* **Listed entries**
------------------------------

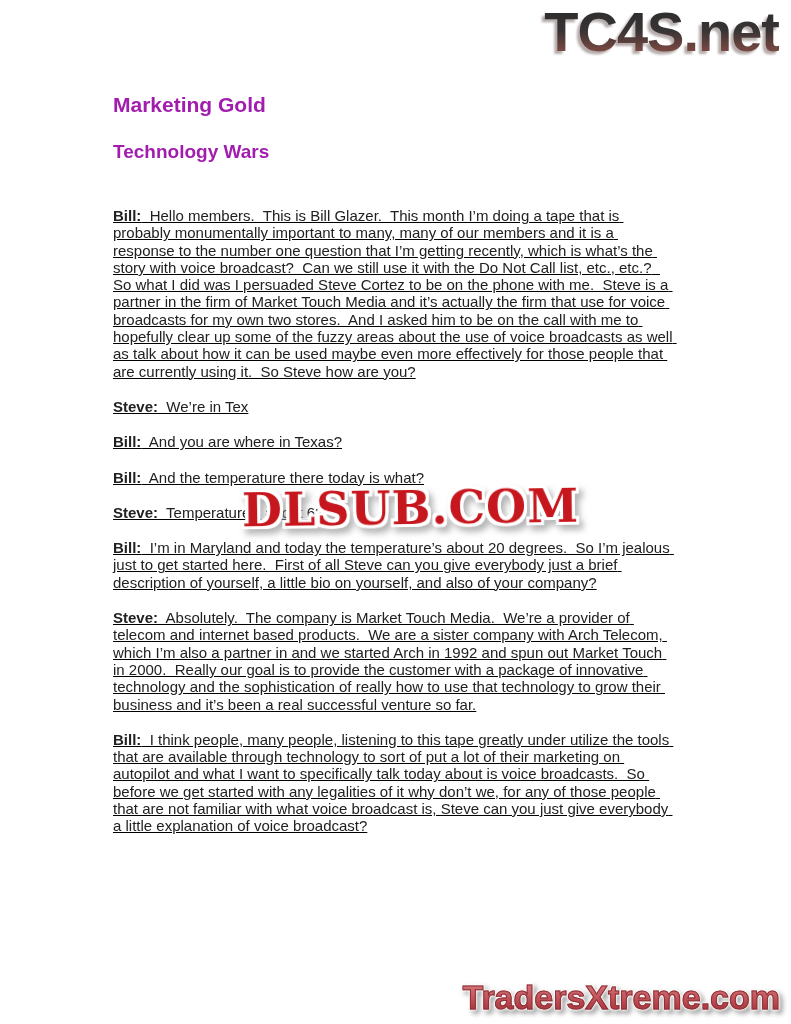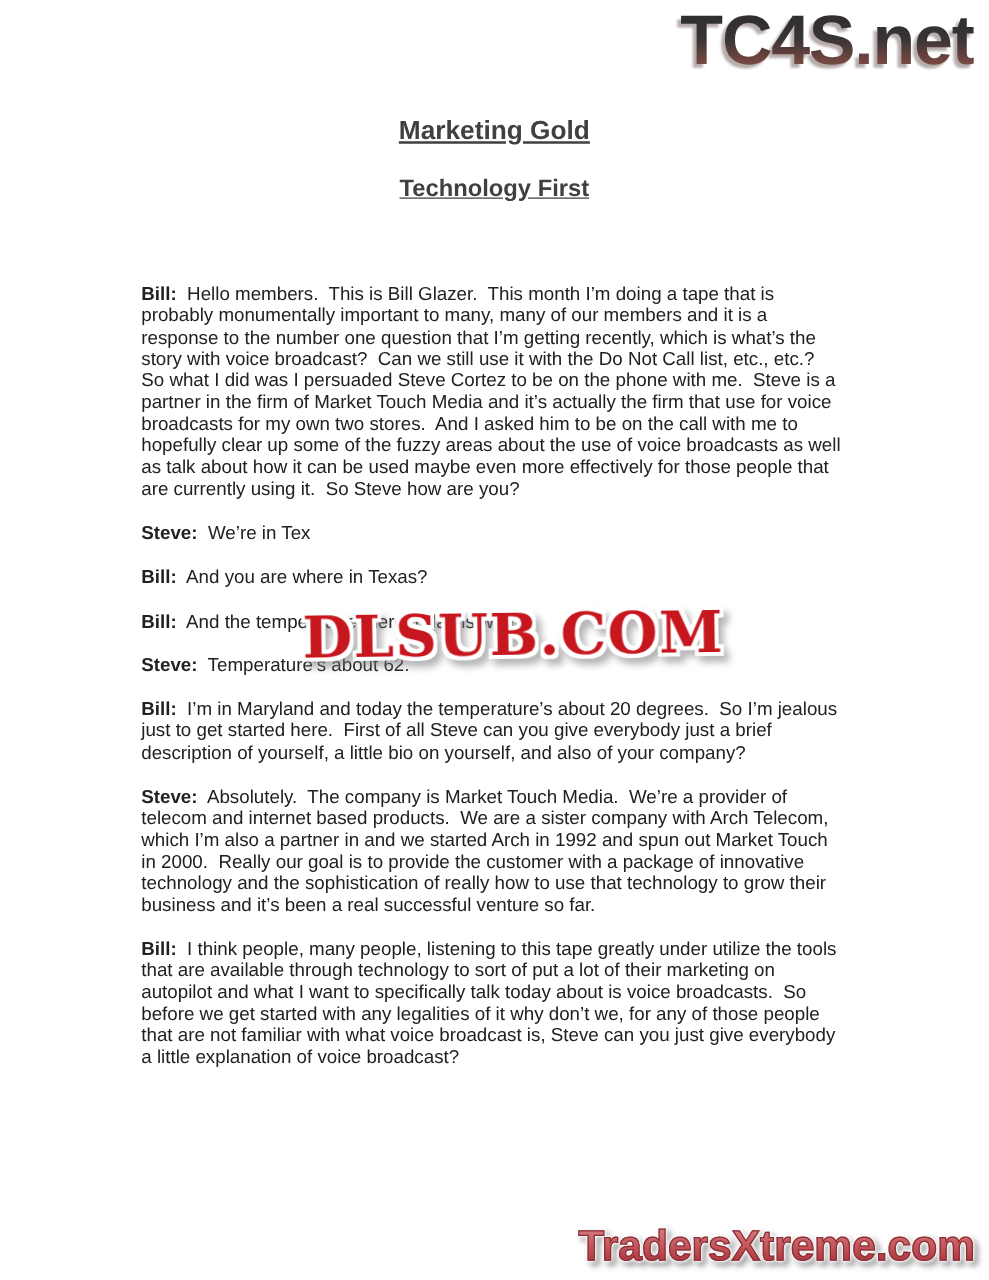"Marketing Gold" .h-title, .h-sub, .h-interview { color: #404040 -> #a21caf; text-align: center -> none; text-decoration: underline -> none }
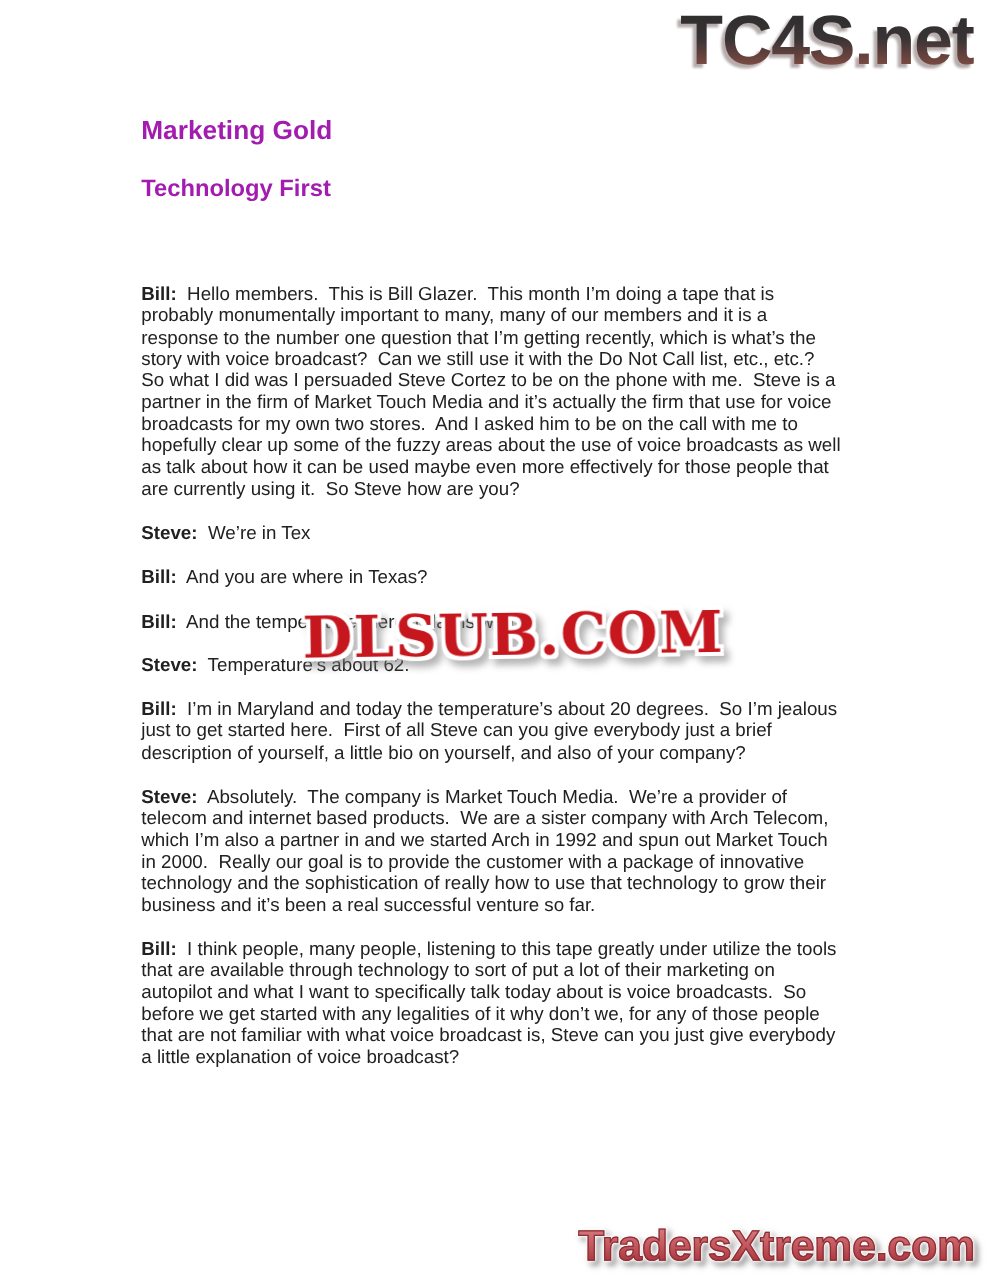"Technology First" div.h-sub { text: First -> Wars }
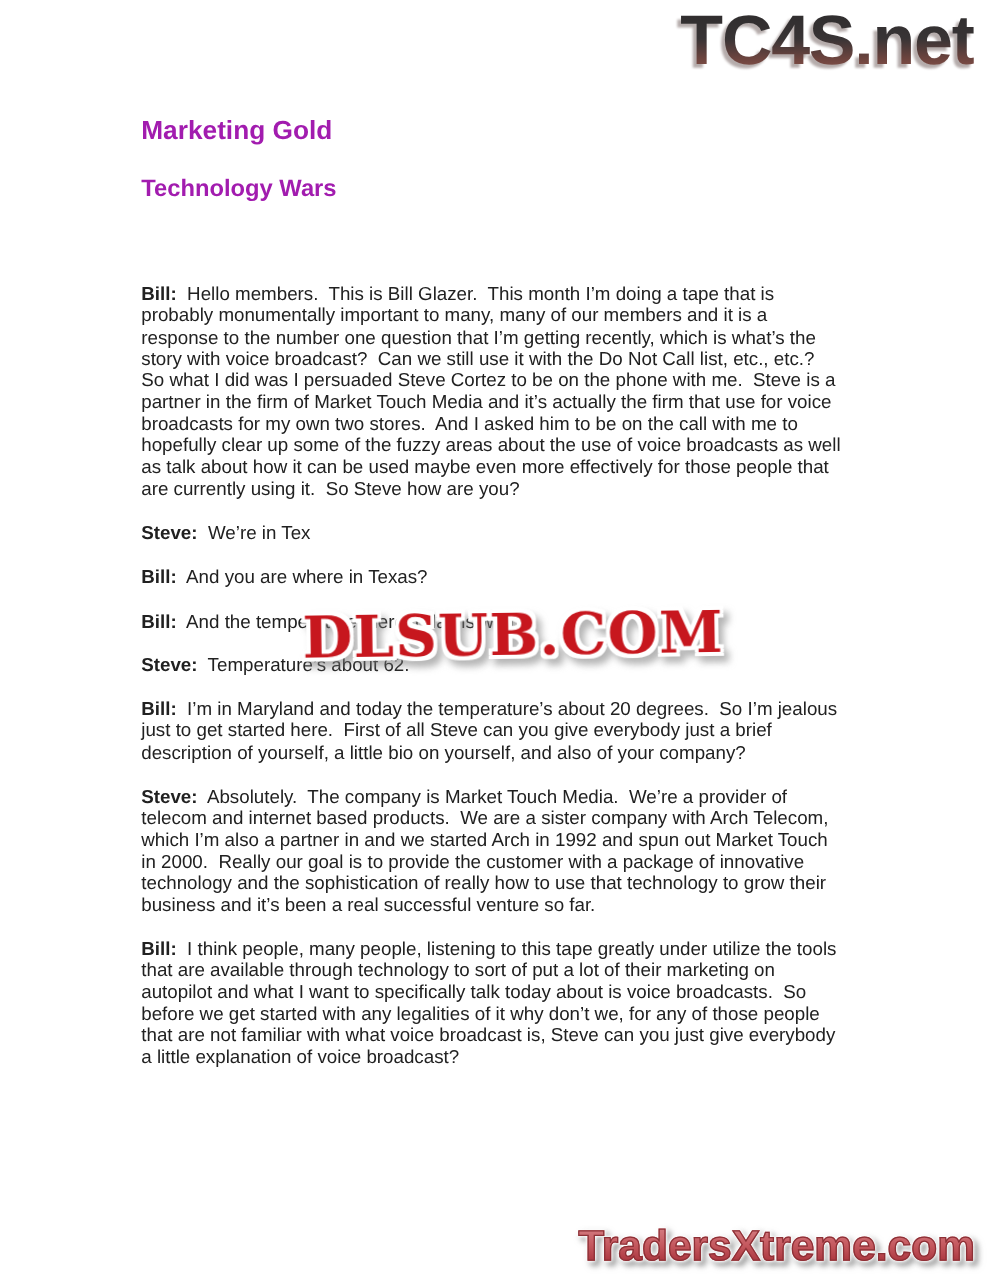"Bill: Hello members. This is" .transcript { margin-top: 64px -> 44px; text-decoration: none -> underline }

------------------------------

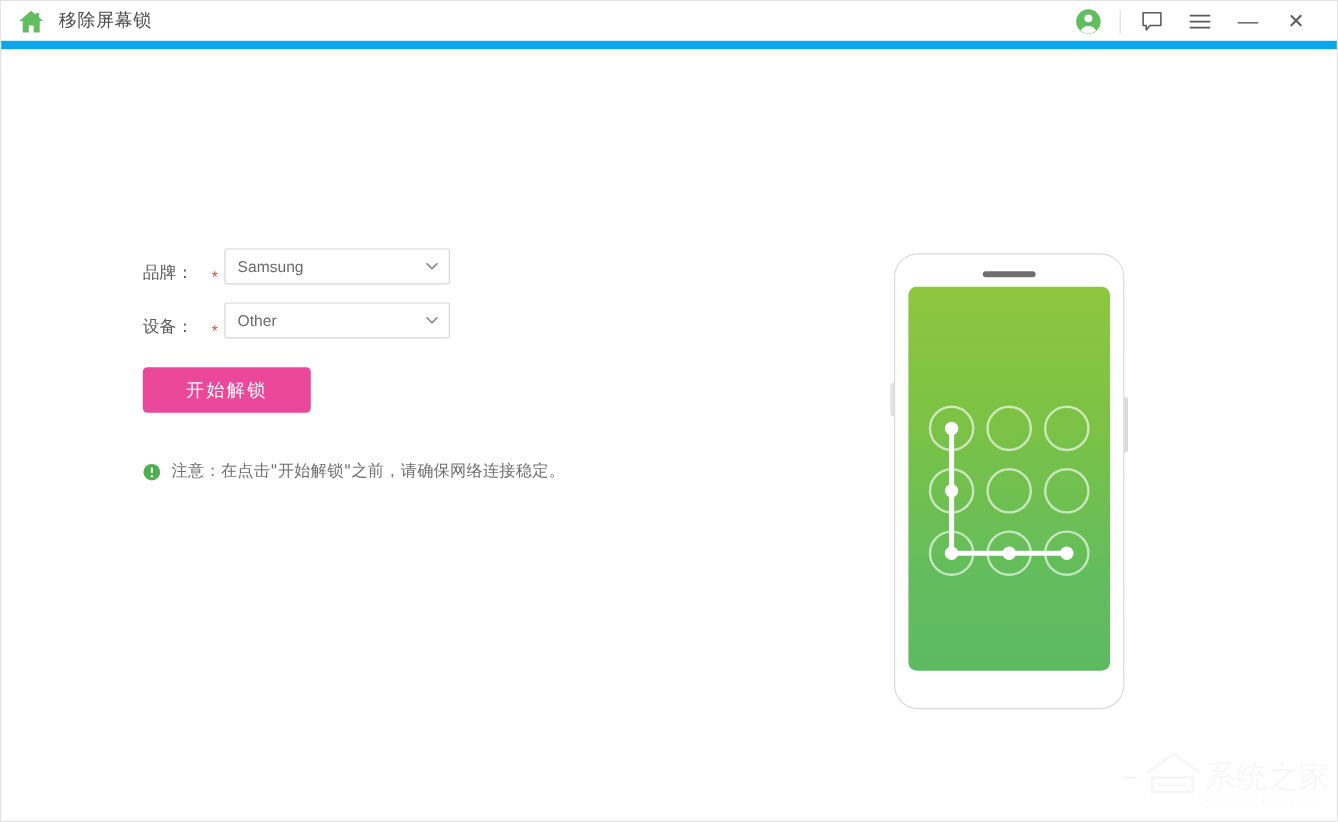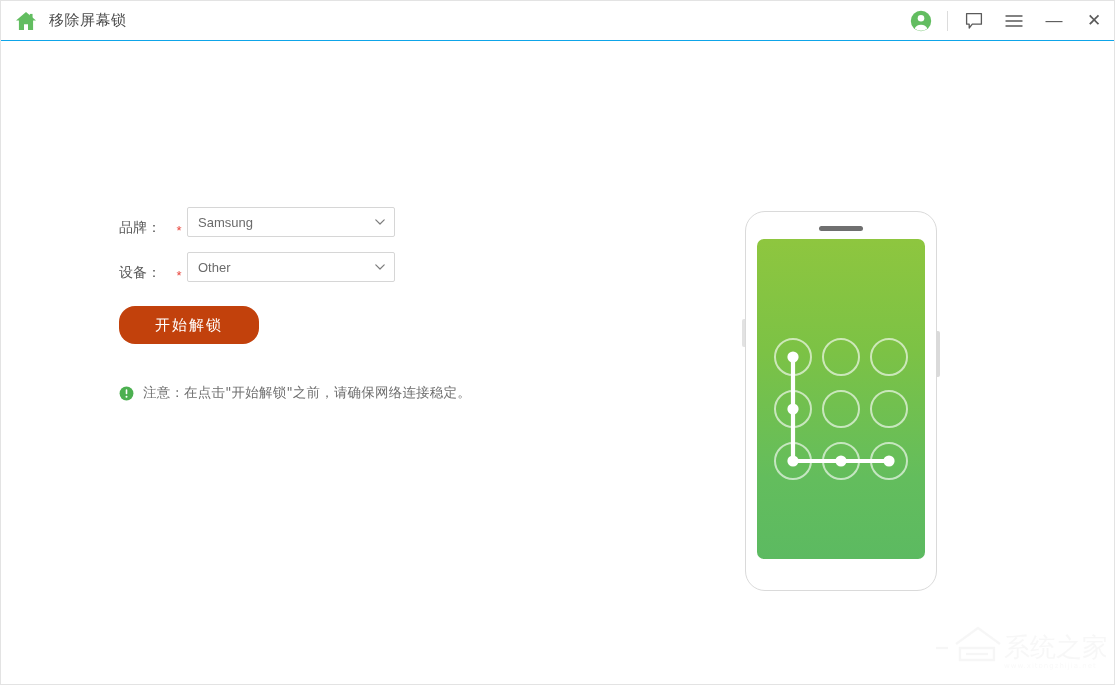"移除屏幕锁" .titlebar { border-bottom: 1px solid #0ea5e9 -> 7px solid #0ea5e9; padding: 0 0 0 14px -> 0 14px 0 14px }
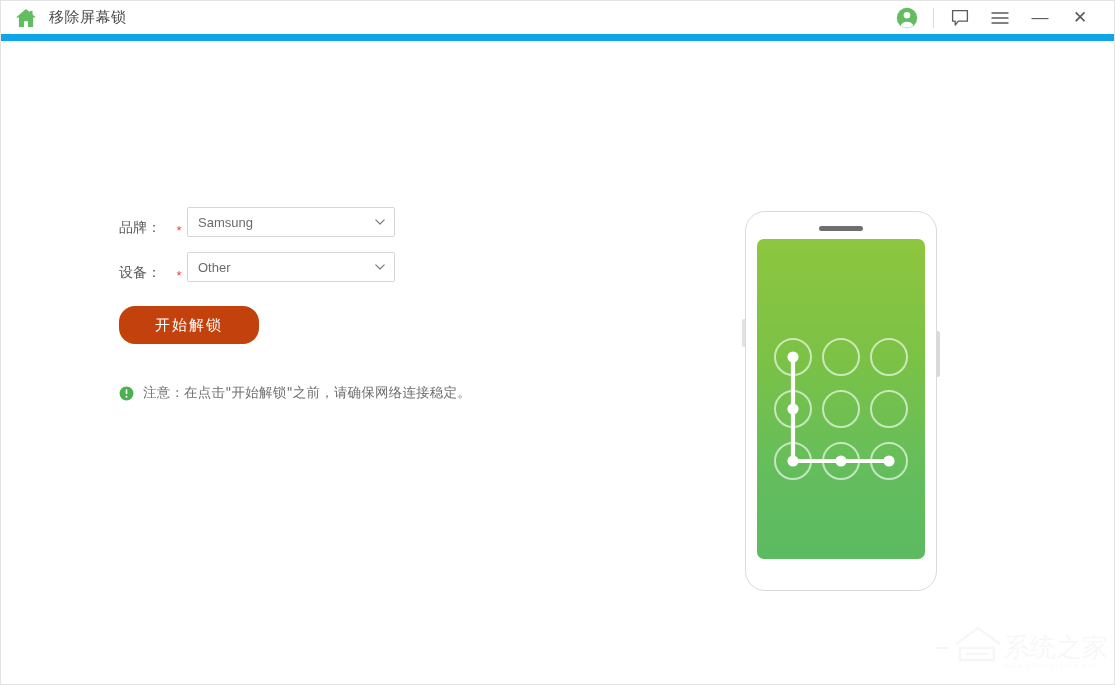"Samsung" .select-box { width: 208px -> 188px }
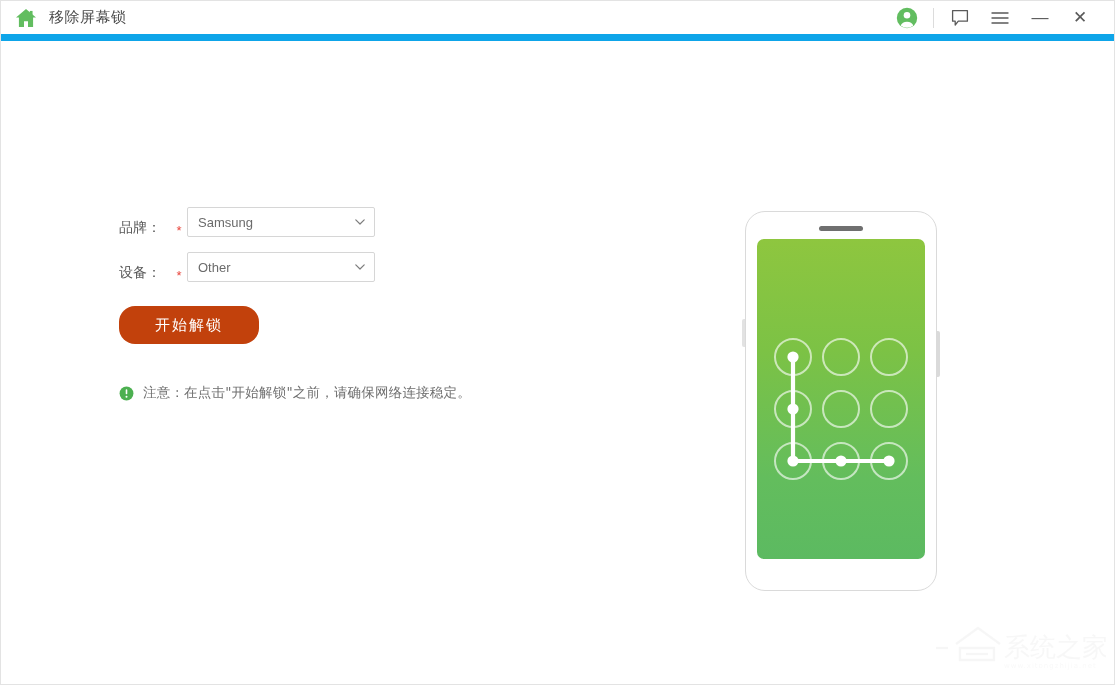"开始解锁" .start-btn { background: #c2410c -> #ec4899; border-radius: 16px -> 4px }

------------------------------

In the data above, find the line containing "border-bottom: 1px solid" and the line containing "background: #c2410c ->". Copy exactly the stretch from the first through the second, both included, leaving out any picture.

"移除屏幕锁" .titlebar { border-bottom: 1px solid #0ea5e9 -> 7px solid #0ea5e9; padding: 0 0 0 14px -> 0 14px 0 14px }
"Samsung" .select-box { width: 208px -> 188px }
"开始解锁" .start-btn { background: #c2410c -> #ec4899; border-radius: 16px -> 4px }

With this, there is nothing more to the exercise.